Question 2. If K = {a, b, d, e, f}, L = {b, c, d, g} and M = {a, b, c, d, h} then find the following:
(i) K∪(L∩M)
(ii) K∩(L∪M)
(iii) (K∪L)∩(K∪M)
(iv) (K∩L)∪(K∩M)
and verify distributive laws.
Answer: Given the sets:
\( K = \{a, b, d, e, f\} \)
\( L = \{b, c, d, g\} \)
\( M = \{a, b, c, d, h\} \)
(i) Find \( K \cup (L \cap M) \):
First, find \( L \cap M \):
\( L \cap M = \{b, c, d, g\} \cap \{a, b, c, d, h\} \)
\( = \{b, c, d\} \)
Now, find \( K \cup (L \cap M) \):
\( K \cup (L \cap M) = \{a, b, d, e, f\} \cup \{b, c, d\} \)
\( = \{a, b, c, d, e, f\} \)
(ii) Find \( K \cap (L \cup M) \):
First, find \( L \cup M \):
\( L \cup M = \{b, c, d, g\} \cup \{a, b, c, d, h\} \)
\( = \{a, b, c, d, g, h\} \)
Now, find \( K \cap (L \cup M) \):
\( K \cap (L \cup M) = \{a, b, d, e, f\} \cap \{a, b, c, d, g, h\} \)
\( = \{a, b, d\} \)
(iii) Find \( (K \cup L) \cap (K \cup M) \):
First, find \( K \cup L \):
\( K \cup L = \{a, b, d, e, f\} \cup \{b, c, d, g\} \)
\( = \{a, b, c, d, e, f, g\} \)
Next, find \( K \cup M \):
\( K \cup M = \{a, b, d, e, f\} \cup \{a, b, c, d, h\} \)
\( = \{a, b, c, d, e, f, h\} \)
Now, find \( (K \cup L) \cap (K \cup M) \):
\( (K \cup L) \cap (K \cup M) = \{a, b, c, d, e, f, g\} \cap \{a, b, c, d, e, f, h\} \)
\( = \{a, b, c, d, e, f\} \)
(iv) Find \( (K \cap L) \cup (K \cap M) \):
First, find \( K \cap L \):
\( K \cap L = \{a, b, d, e, f\} \cap \{b, c, d, g\} \)
\( = \{b, d\} \)
Next, find \( K \cap M \):
\( K \cap M = \{a, b, d, e, f\} \cap \{a, b, c, d, h\} \)
\( = \{a, b, d\} \)
Now, find \( (K \cap L) \cup (K \cap M) \):
\( (K \cap L) \cup (K \cap M) = \{b, d\} \cup \{a, b, d\} \)
\( = \{a, b, d\} \)
Verification of distributive laws:
From (i) and (iii), we see that \( K \cup (L \cap M) = \{a, b, c, d, e, f\} \) and \( (K \cup L) \cap (K \cup M) = \{a, b, c, d, e, f\} \).

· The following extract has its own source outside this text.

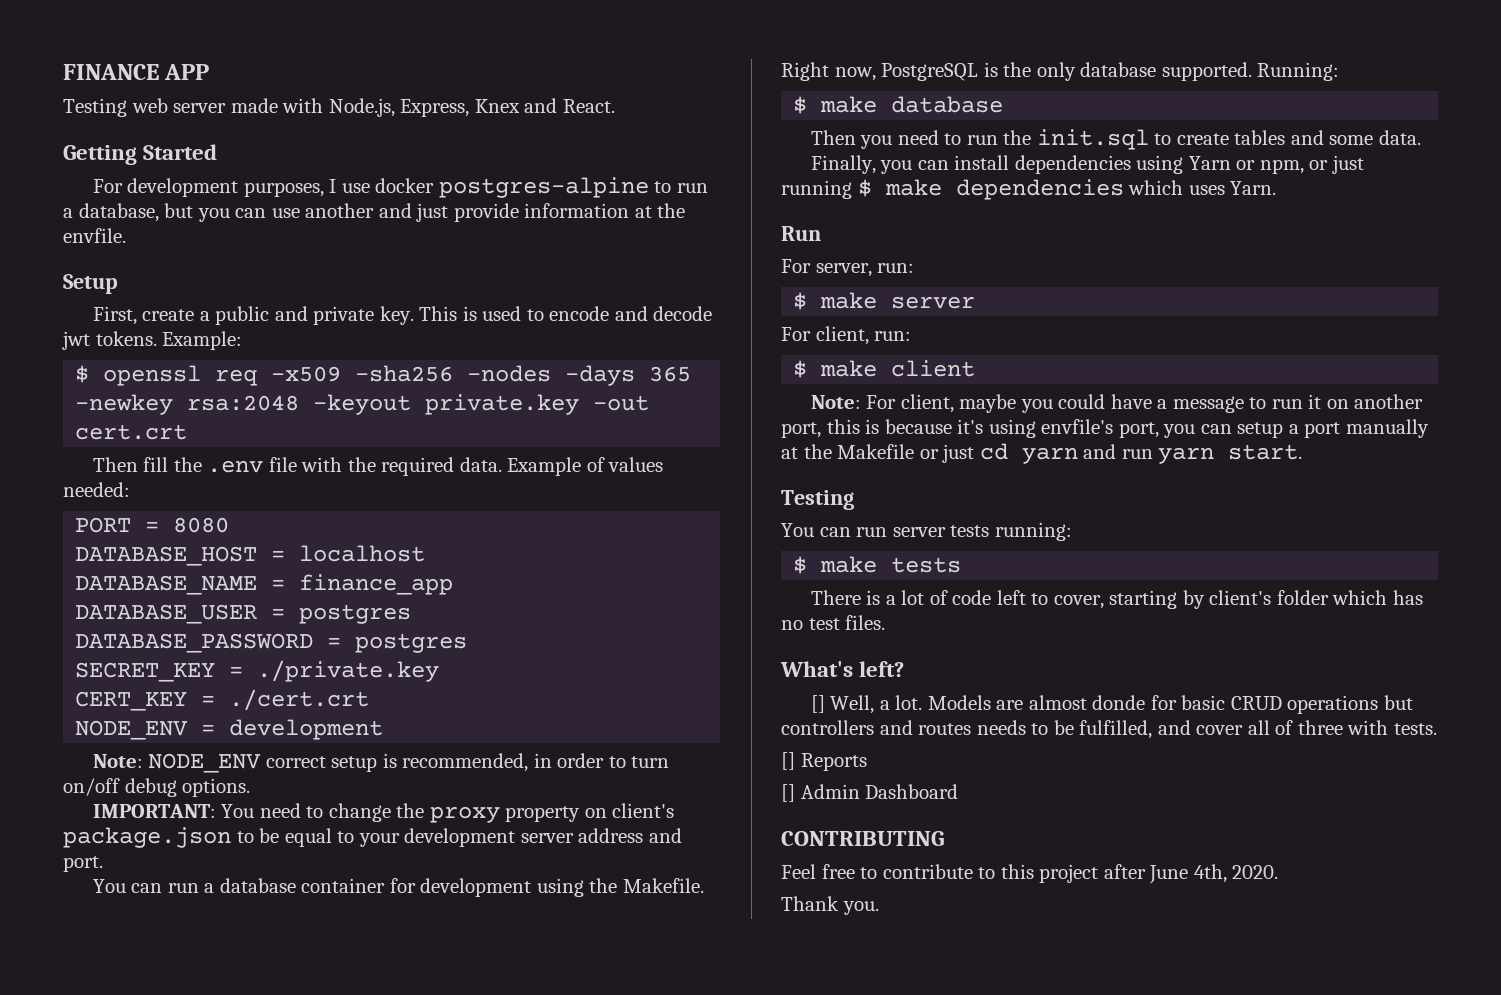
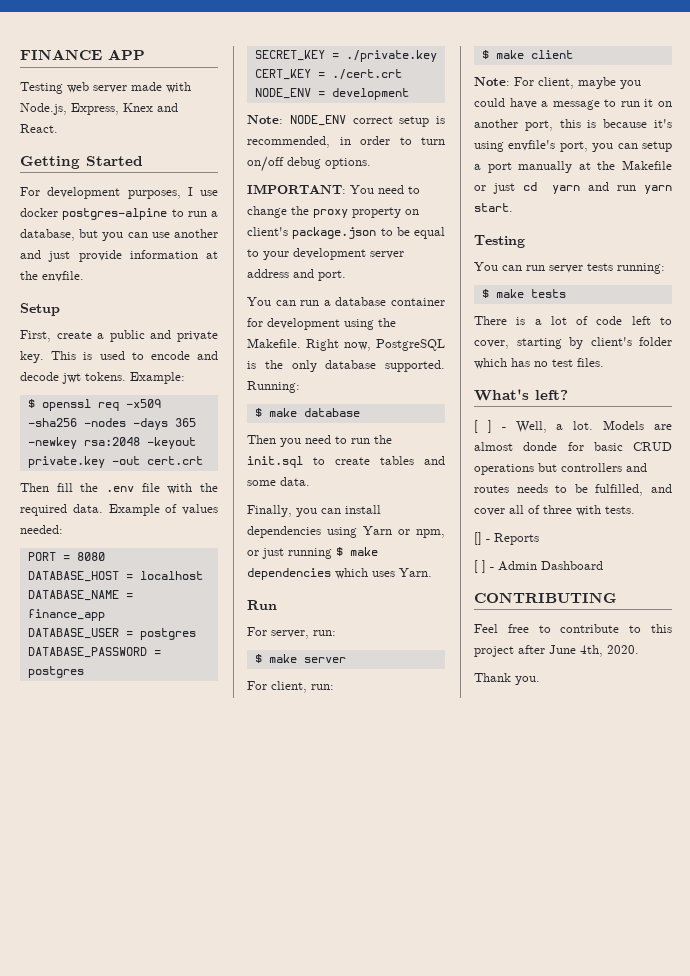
[810,695,825,713] [] -> [474,420,506,433] [ ] -
(795, 761) none -> [486,539,490,542] -
[781,784,795,802] [] -> [474,560,494,573] [ ] -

Since both results are the same, \( K \cup (L \cap M) = (K \cup L) \cap (K \cup M) \). This verifies the distributive law of union over intersection.
From (ii) and (iv), we see that \( K \cap (L \cup M) = \{a, b, d\} \) and \( (K \cap L) \cup (K \cap M) = \{a, b, d\} \).
Since both results are the same, \( K \cap (L \cup M) = (K \cap L) \cup (K \cap M) \). This verifies the distributive law of intersection over union.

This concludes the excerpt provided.